Ahora, es el día, en el que han pasado dos años desde aquella primera toma de contacto con el mundo laboral y para que no se me olvide nunca las gotas que sudé mi madre, en un afán de madre (no tiene otro nombre) me ha colocado la noticia en la entrada de mi casa, justo al lado de las llaves. Pero, que quieren que les diga, fuera del resto de la página, en un marco, aún parece algo. Para mi sorpresa, en casa de mi tía cuelga de un imán de nevera con forma de cóctel, donde la grasa de la cocina se ha instalado y parece hasta todo un incunable.

monté en camello

Podría haber escrito la primera vez que me subí a una bicicleta o que cogí el volante de un coche, pero no. Lo que más me marcó fue la primera vez que me subí a lomos de un camello. Aunque para ser sincera, ahora creo que era un dromedario porque sólo tenía una joroba, pero bueno.

Tenía once años, esos años en los que tu madre te repeina y te pone pantalones ajustados de flores con una camiseta larga y como cinturón una riñonera fucsia. Estabamos de vacaciones en Lanzarote y mis padres en un arrebato de "Ya veras qué bien se lo pasa la niña" decidieron ir al Timanfaya. Además de la atracción de ver cómo hacen las chuletas con el calor de la tierra, personalmente a esa edad me dejaron alucinada, lo que más llama la atención es ese "estupendo" paseo en camello.

La cuestión es que casi me vi obligada a subirme en una especie de sillas verdes de madera, no muy robustas, a cada lado del animal. El animalito estaba tranquilo, o eso quería pensar yo, se levantó y casi me caigo pa' lante. Los que no hayan visto nunca cómo se levanta un camello, yo se lo explico: Echan todo su cuerpo hacia delante y luego hacia atrás, pero con un movimiento rápido que hace que tu cuerpo se balancee y acabes a una altura considerable y con poca sujección. La fila de camellos comenzó a andar y eso parecía un columpio de arriba a abajo. Al otro lado tenía a mi madre que, cámara en mano, intentaba inmortalizar la feliz cara de su hija entre tanto traqueteo. Por el contrario, su hija menos cara de felicidad tenía de todo. No hacía más que aferrarme a la silla y gritar al guía que mi camello estaba cojo y que parara de una vez. Parecerá una tontería, pero te lo piensas cuando el camellito empieza a andar por unos desfiladeros estrechísimos y tú vas en una silla de cuatro palos balanceándote de un lado a otro.

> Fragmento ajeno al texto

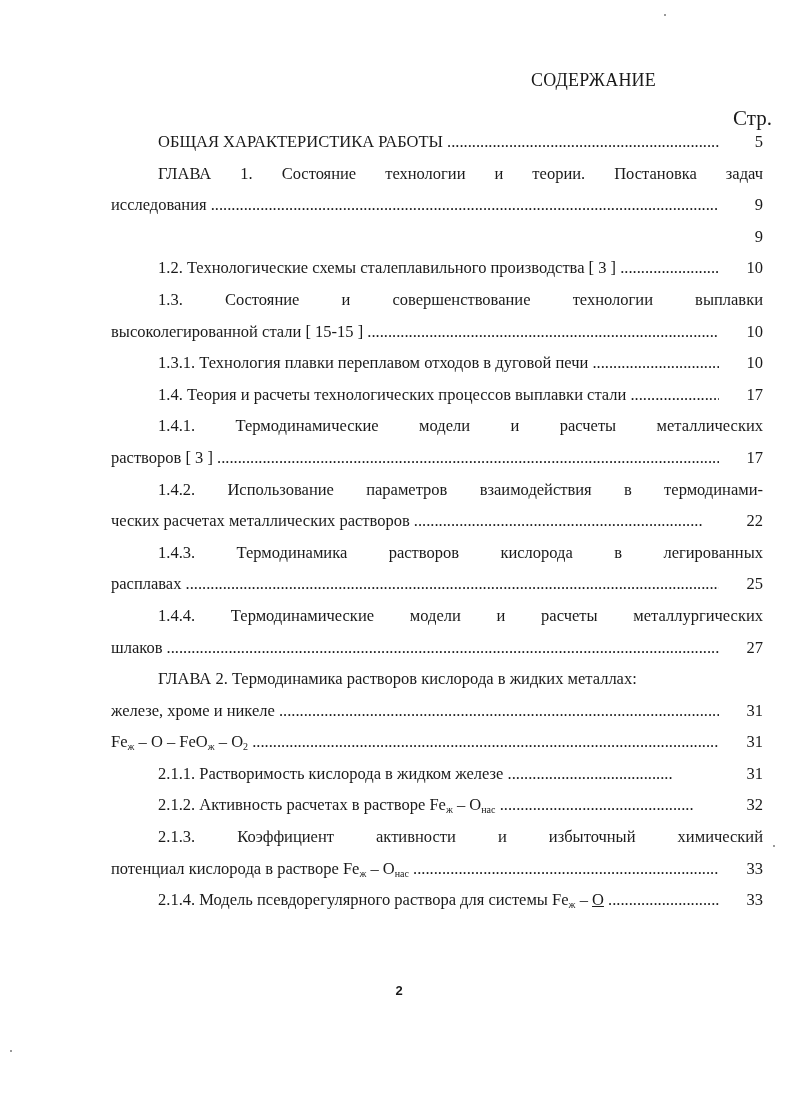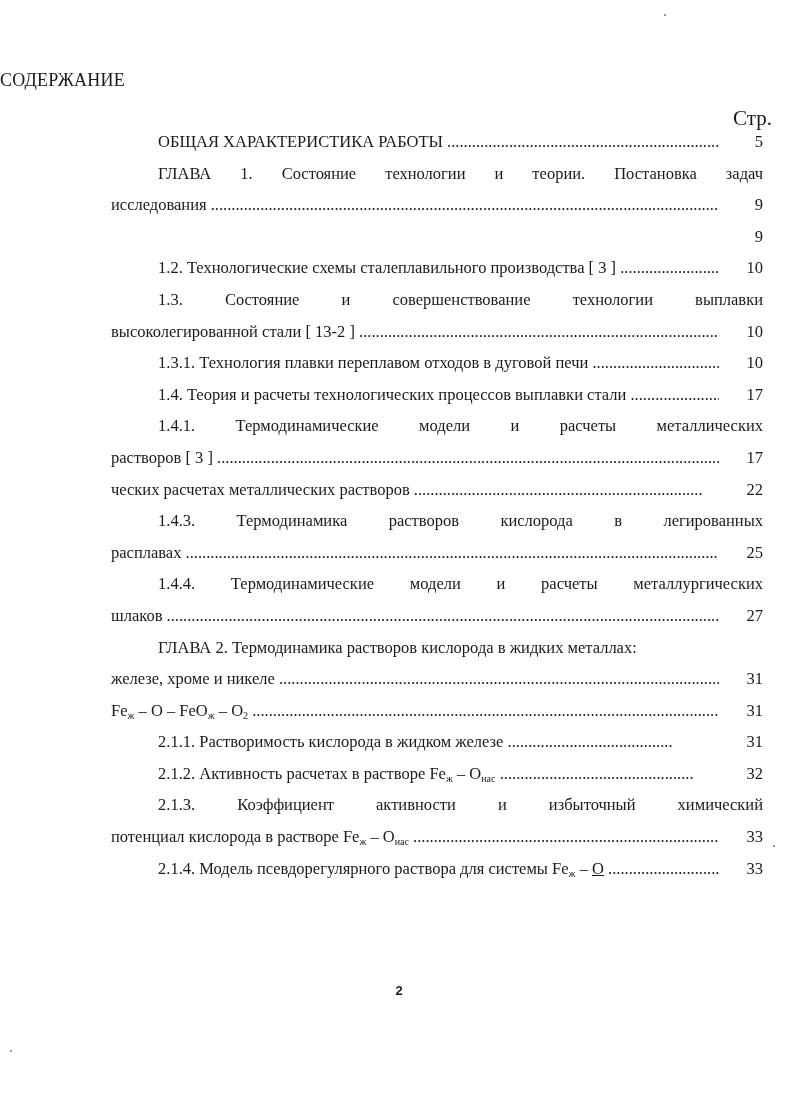--- a/index.html
+++ b/index.html
@@ -5,7 +5,7 @@
   html, body { margin: 0; padding: 0; background: #ffffff; }
   body { width: 798px; height: 1093px; position: relative; overflow: hidden;
          font-family: "Liberation Serif", "DejaVu Serif", serif; color: #1a1a1a; }
-  .title { position: absolute; top: 70px; left: 0; width: 656px; text-align: left;
+  .title { position: absolute; top: 70px; left: 0; width: 656px; text-align: right;
            font-size: 18px; letter-spacing: 0.2px; }
   .str { position: absolute; top: 106px; right: 26px; font-size: 21px; }
   .toc { position: absolute; left: 111px; top: 126px; width: 652px; }

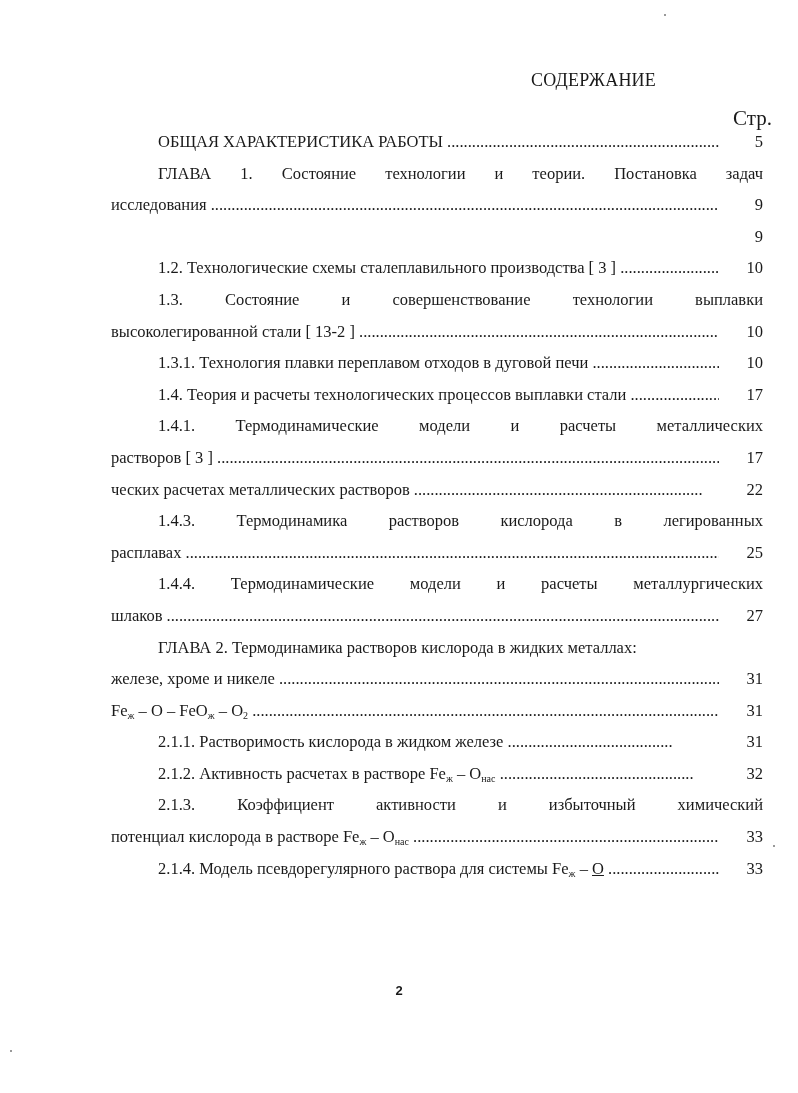--- a/index.html
+++ b/index.html
@@ -55,7 +55,7 @@
     <span class="txt" style="right:0">1.3.  Состояние и совершенствование технологии выплавки</span>
   </div>
   <div class="line">
-    <span class="txt dots">высоколегированной стали [ 13-2 ]</span>
+    <span class="txt dots">высоколегированной стали [ 15-15 ]</span>
     <span class="pg">10</span>
   </div>
 

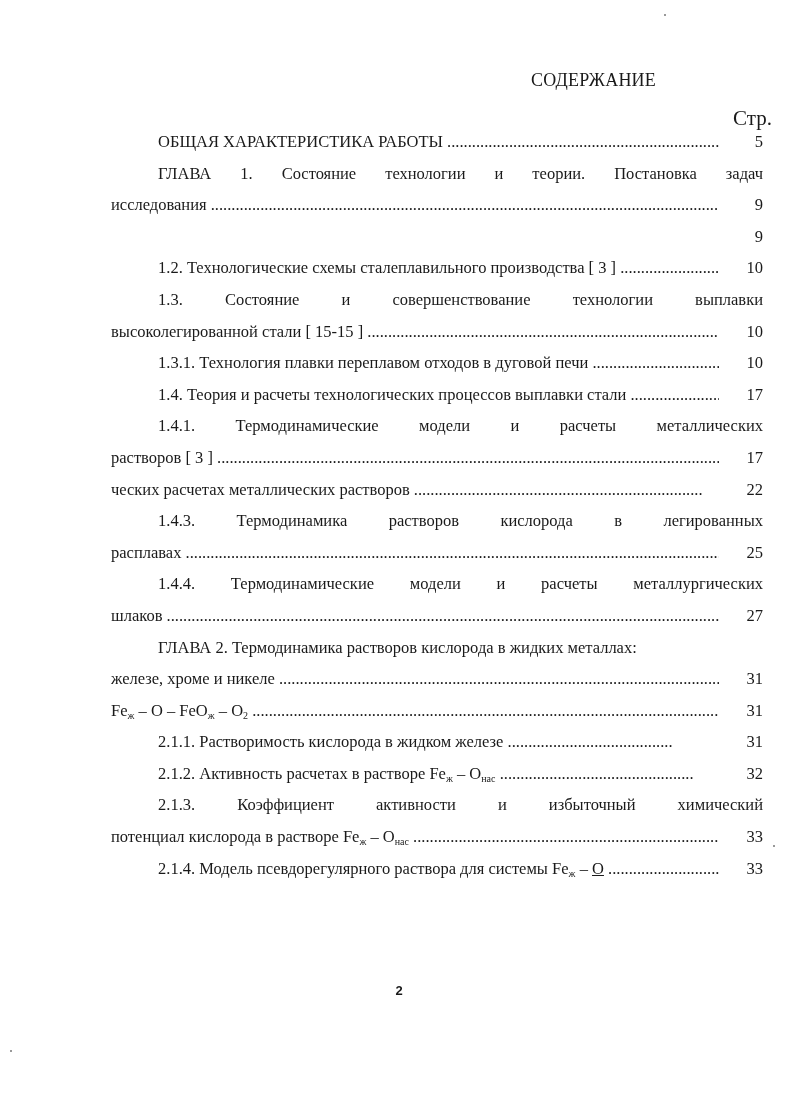--- a/index.html
+++ b/index.html
@@ -77,6 +77,9 @@
     <span class="pg">17</span>
   </div>
 
+  <div class="line indent justify">
+    <span class="txt" style="right:0">1.4.2. Использование параметров взаимодействия в  термодинами-</span>
+  </div>
   <div class="line">
     <span class="txt dots" style="right:60px">ческих расчетах металлических растворов</span>
     <span class="pg">22</span>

Mis gritos eran cada vez más fuertes para que me bajaran de allí y con casi lágrimas en los ojos iban a la inversa de las risitas del resto de turistas. Ya saben, estos mayores que se ríen de los buenos momentos que pasan los niños cuando sienten miedo por cosas que a ellos les parecen una tontería. Por suerte, el mal trago pasó y cuando el camello por fin se detuvo e hizo el ademán para que nosotros pisaramos suelo firme, suspiré y me cogí un rebote con mis padres por haberme embaucado en semejante viaje. Prometí que nunca más subiría en un animal de esos y menos mal que por estos lares del norte aún no hemos optado por este medio de transporte tan poco contaminante.